Prompt:
Transcribe the entries that follow exactly as they appear, minus pictures.

(Stored entries)
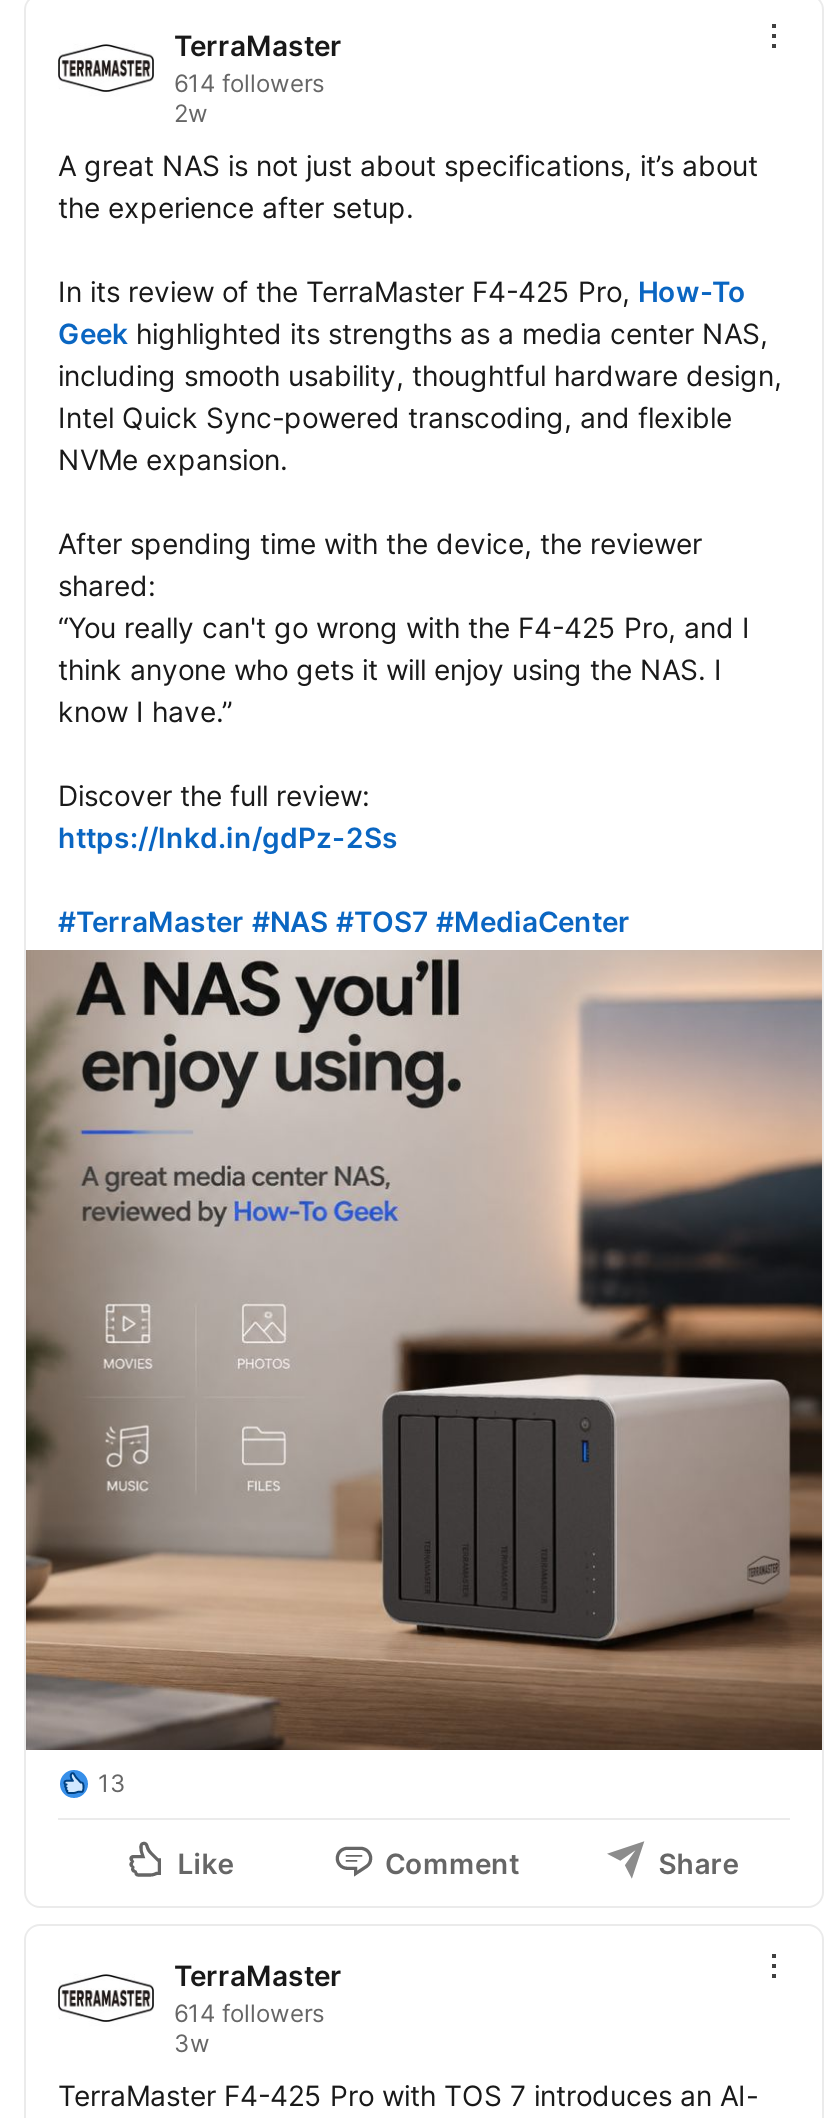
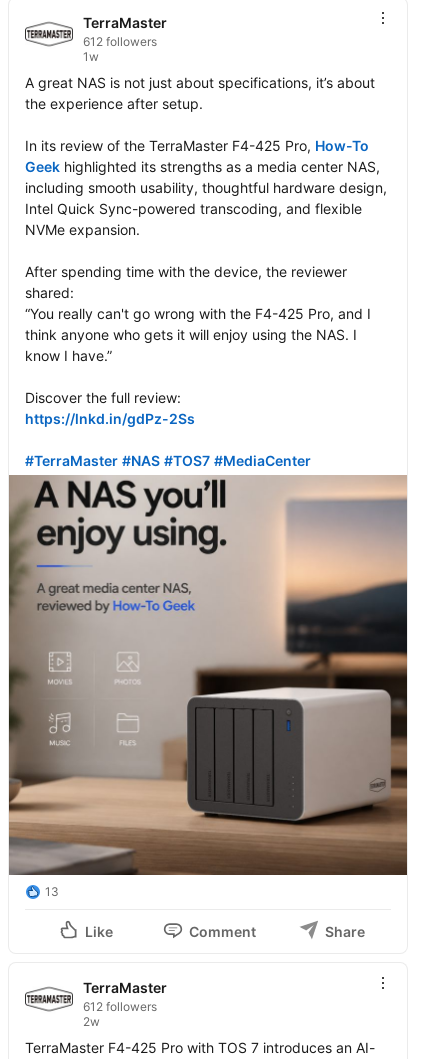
- 614 followers
- 2w
+ 612 followers
+ 1w

- 614 followers
- 3w
+ 612 followers
+ 2w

Answer area:
- 614 followers
- 2w
+ 612 followers
+ 1w

- 614 followers
- 3w
+ 612 followers
+ 2w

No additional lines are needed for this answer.